S. W. Lawrence said...

Several personal notes. First, as a resident of western Washington State, in Bellingham on Puget Sound, I can testify that there is immense demand for housing + probably a housing bubble locally. Homes are being snapped up by competitive bids laddering up higher than the asking price. A couple renting from us have spent over a year trying to find a property for about $450,000 + have lost out with multiple offers over these months, even offering an all-cash deal + forgoing a home inspection.

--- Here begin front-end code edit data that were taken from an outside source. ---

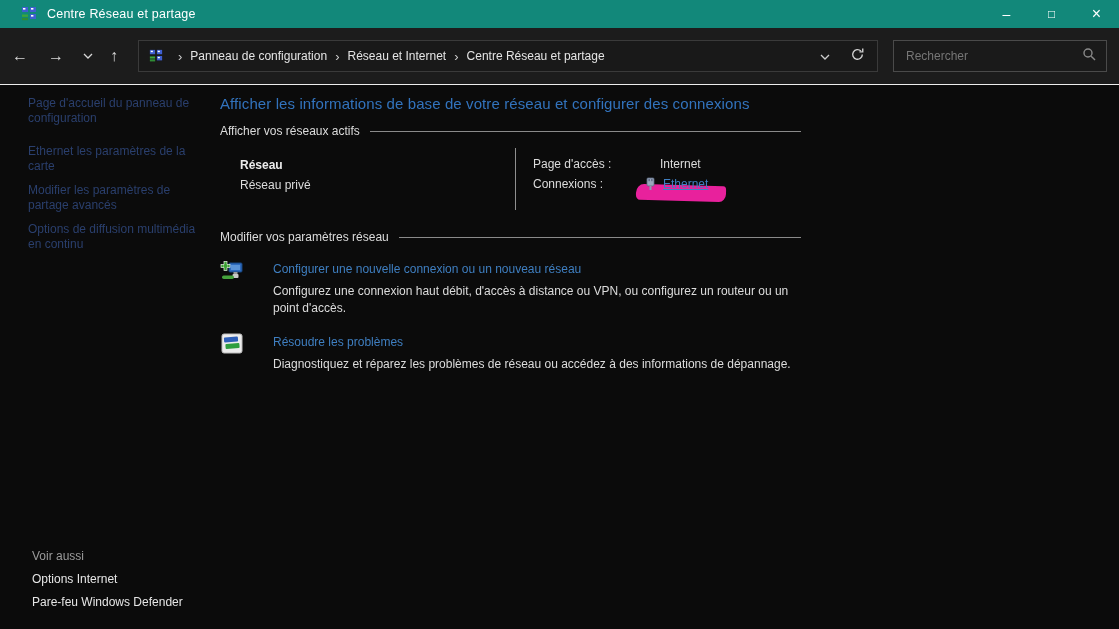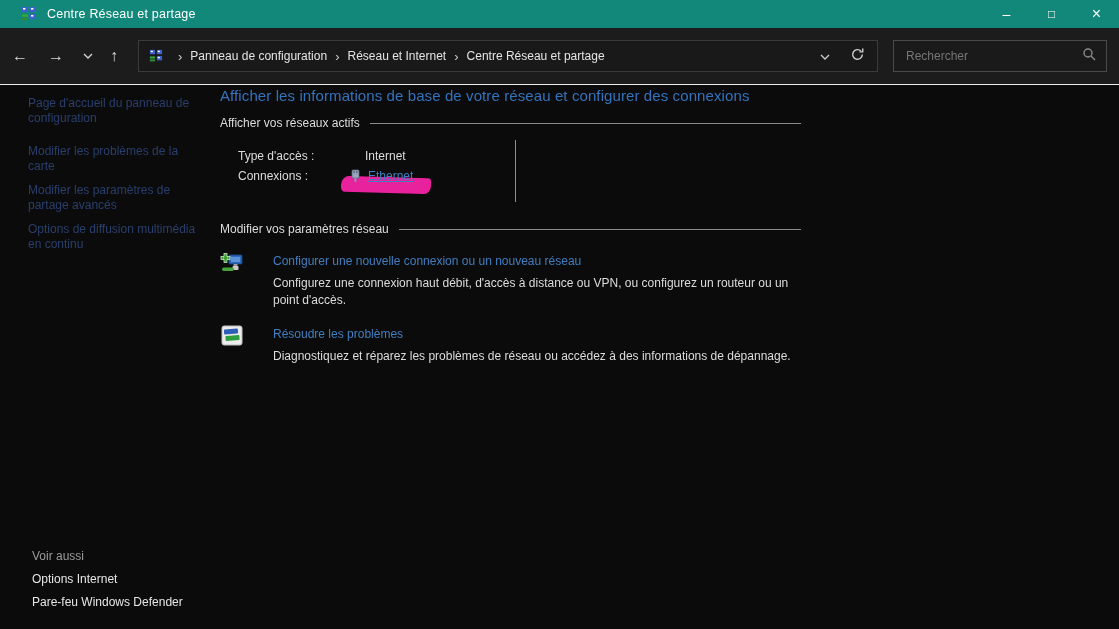--- a/index.html
+++ b/index.html
@@ -64,7 +64,7 @@
   
   .main{position:absolute;left:220px;top:2px;width:581px;}
   .page-title{
-    margin:0 0 12px 0;font-weight:normal;font-size:15px;color:#3273bd;letter-spacing:.1px;
+    margin:8px 0 12px 0;font-weight:normal;font-size:15px;color:#3273bd;letter-spacing:.1px;
   }
   .section-header{display:flex;align-items:center;color:#dcdcdc;font-size:12px;}
   .section-header .rule{flex:1;height:1px;background:#8a8a8a;margin-left:10px;margin-top:1px;}

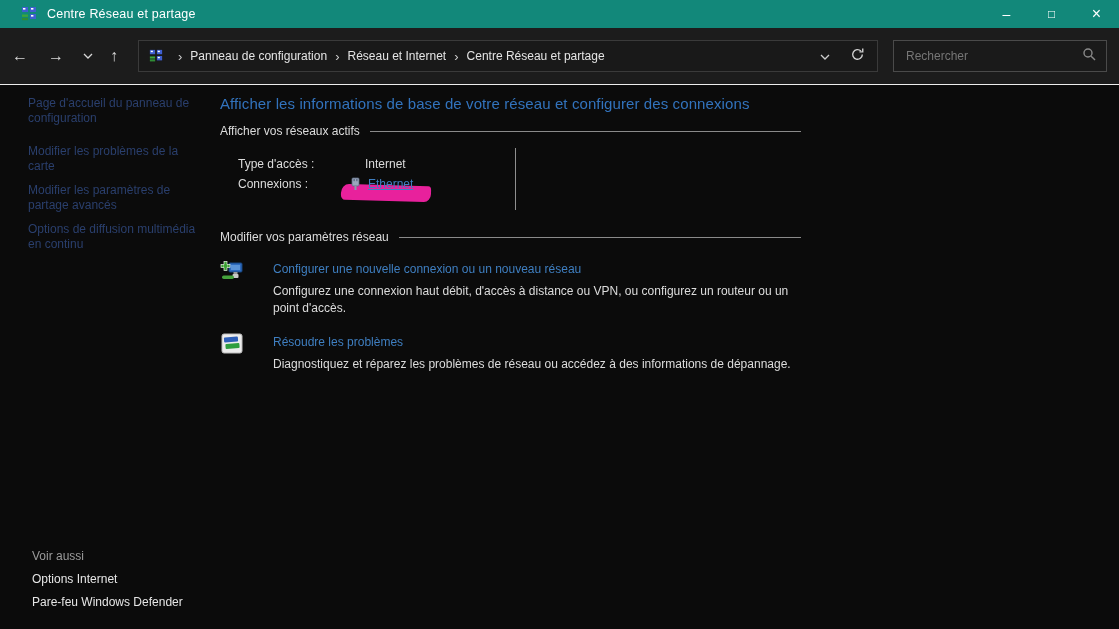--- a/index.html
+++ b/index.html
@@ -179,7 +179,7 @@
 
     <div class="sidebar">
       <div class="side-link first">Page d'accueil du panneau de configuration</div>
-      <div class="side-link">Modifier les problèmes de la carte</div>
+      <div class="side-link">Ethernet les paramètres de la carte</div>
       <div class="side-link">Modifier les paramètres de partage avancés</div>
       <div class="side-link">Options de diffusion multimédia en continu</div>
     </div>

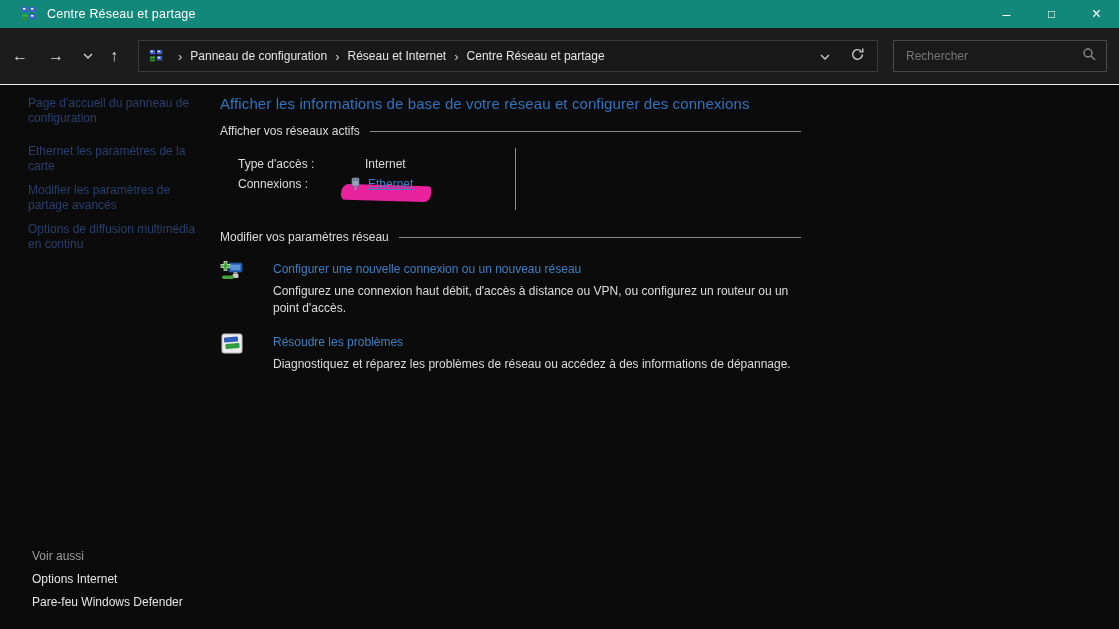--- a/index.html
+++ b/index.html
@@ -199,6 +199,10 @@
       </div>
 
       <div class="network-card">
+        <div class="net-left">
+          <div class="net-name">Réseau</div>
+          <div class="net-profile">Réseau privé</div>
+        </div>
         <div class="net-divider"></div>
         <div class="net-right">
           <div class="net-row">

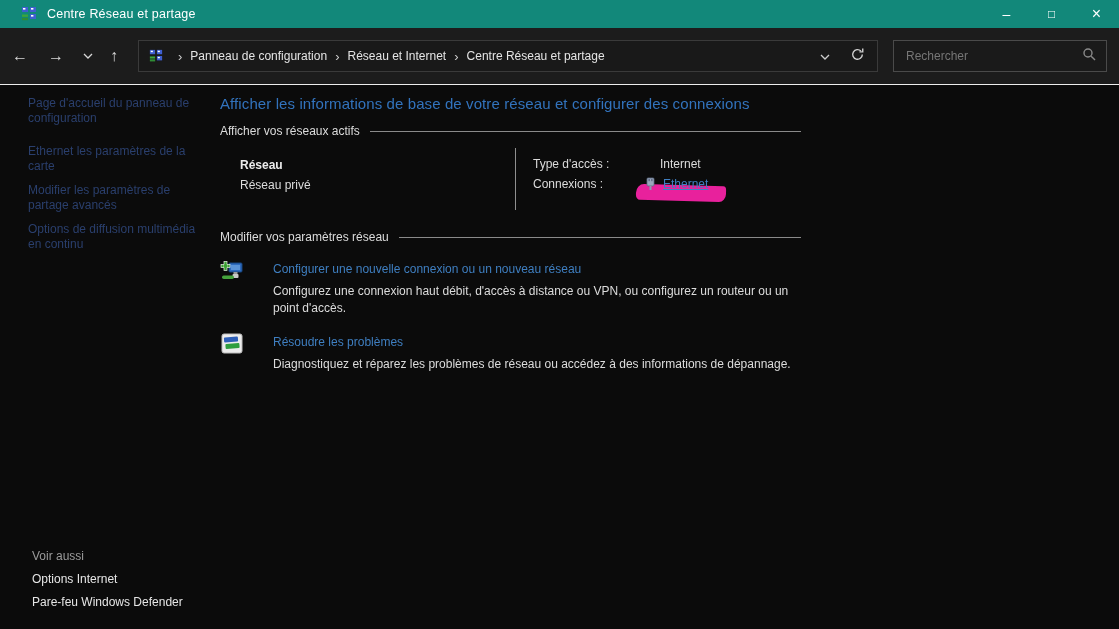--- a/index.html
+++ b/index.html
@@ -206,7 +206,7 @@
         <div class="net-divider"></div>
         <div class="net-right">
           <div class="net-row">
-            <span class="net-label">Type d'accès :</span>
+            <span class="net-label">Page d'accès :</span>
             <span class="net-value indent">Internet</span>
           </div>
           <div class="net-row">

Second, as a physician with a former academic practice in California with a large emphasis on infectious disease, I would strongly hypothesize that this particular coronavirus, a betacoronavirus called SARS-CoV-2, is highly likely to persist in a fashion similar to the influenza viruses. Time will tell if it behaves with similar seasonal fluctuations. But as with influenza, effective treatments beyond remdesivir + dexamethasone will be developed, an assortment of vaccines will arrive over the next 18 months or so, rapid antigen testing will be commercialized similar to the strep throat screen that can be performed in the office with results available within minutes. Herd immunity + vaccines together with these other measures will bring this under rational control in much of the world within 2-3 years. But it will persist indefinitely, not magically disappear.
However as has been recently stated, climate change will be orders of [base ten] magnitude more serious + much more prolonged as a challenge, requiring population limitation, electrification of transportation + all the other measures responsibly discussed in Resource Insights.